What the task requires:
Go through the records below and show every line with the string "after".

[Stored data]
● ● ● ●

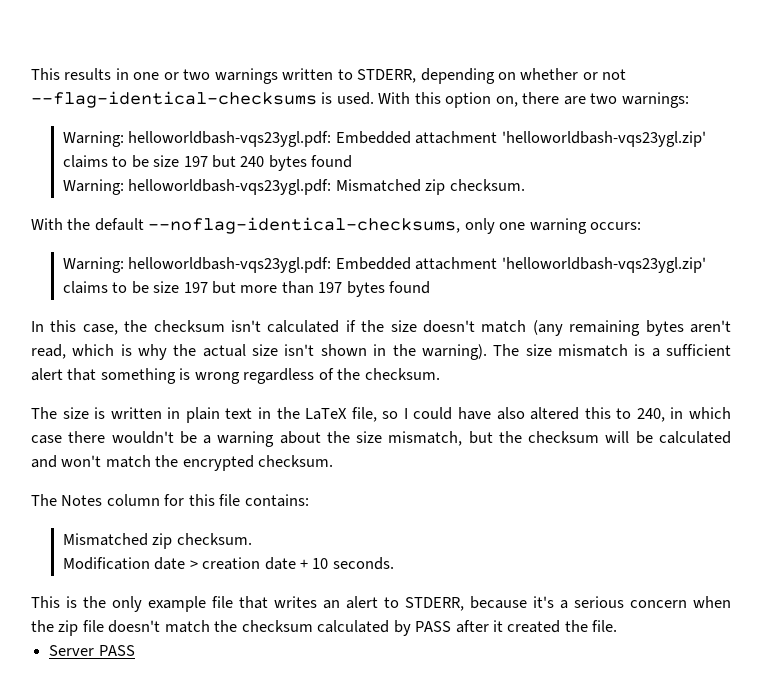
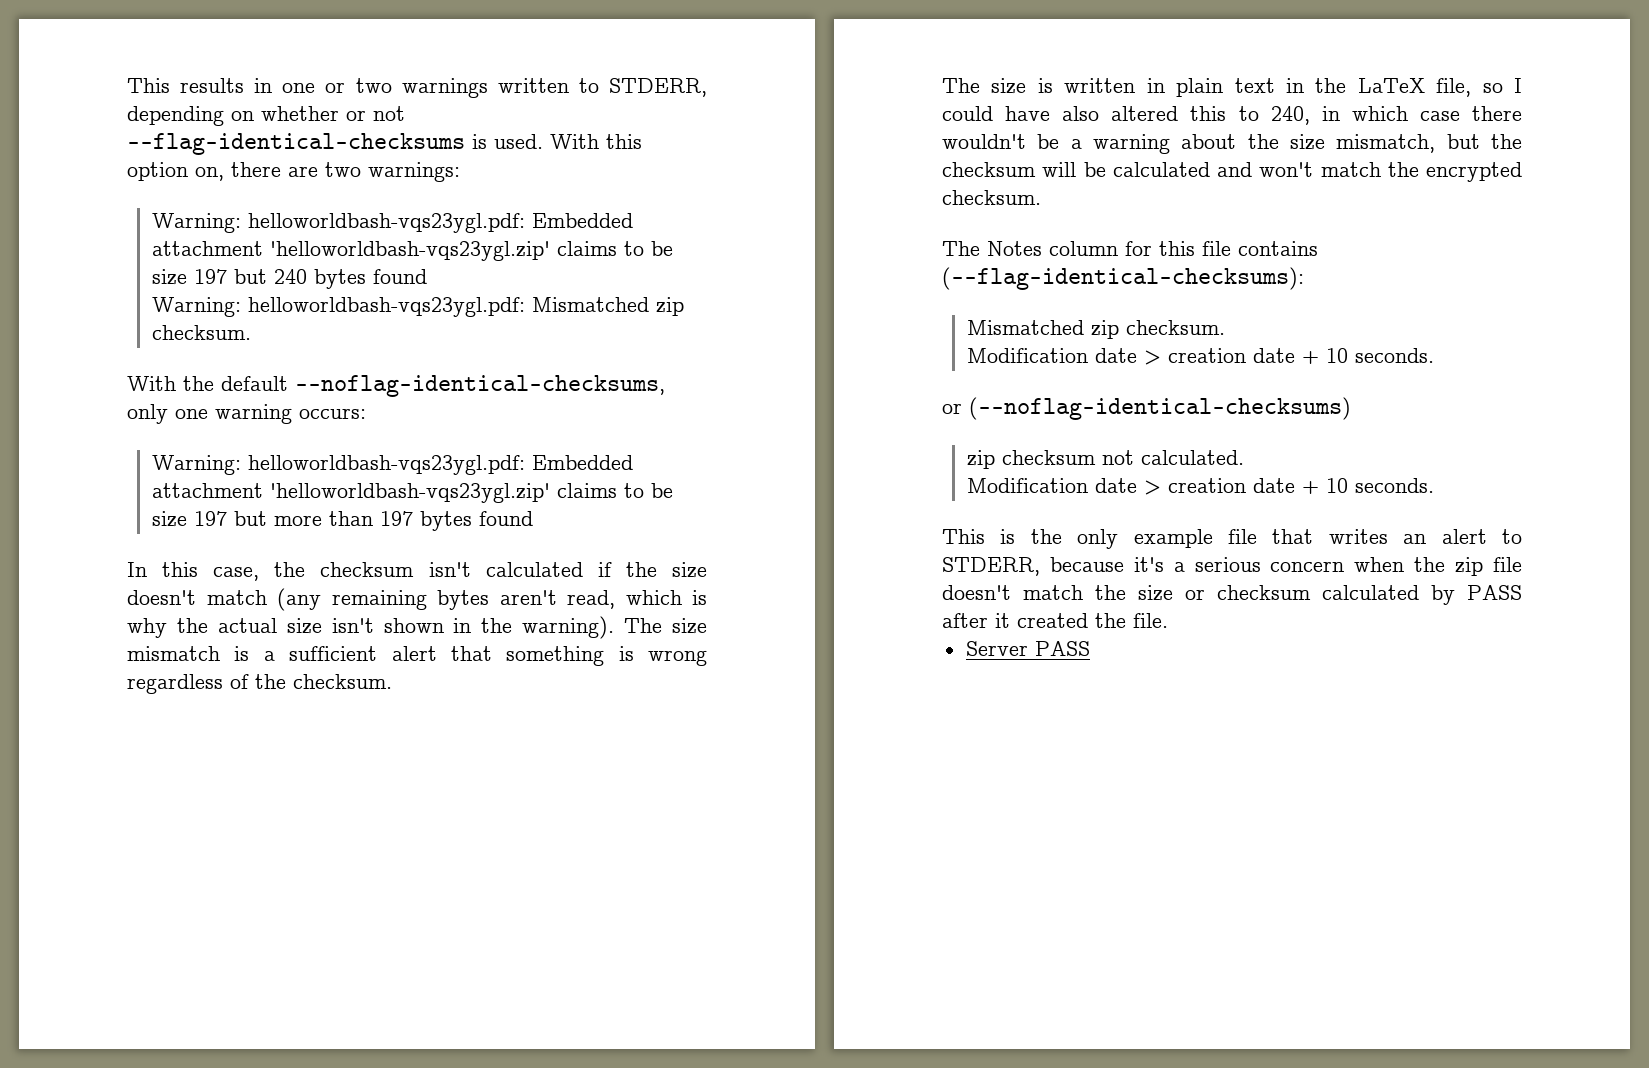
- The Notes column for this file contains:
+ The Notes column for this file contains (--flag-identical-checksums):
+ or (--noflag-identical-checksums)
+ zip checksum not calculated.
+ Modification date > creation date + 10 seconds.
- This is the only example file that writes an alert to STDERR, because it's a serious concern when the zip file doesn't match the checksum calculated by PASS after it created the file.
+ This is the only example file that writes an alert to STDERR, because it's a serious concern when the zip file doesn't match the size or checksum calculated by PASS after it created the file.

● ● ● ●

Answer for this exercise:
- This is the only example file that writes an alert to STDERR, because it's a serious concern when the zip file doesn't match the checksum calculated by PASS after it created the file.
+ This is the only example file that writes an alert to STDERR, because it's a serious concern when the zip file doesn't match the size or checksum calculated by PASS after it created the file.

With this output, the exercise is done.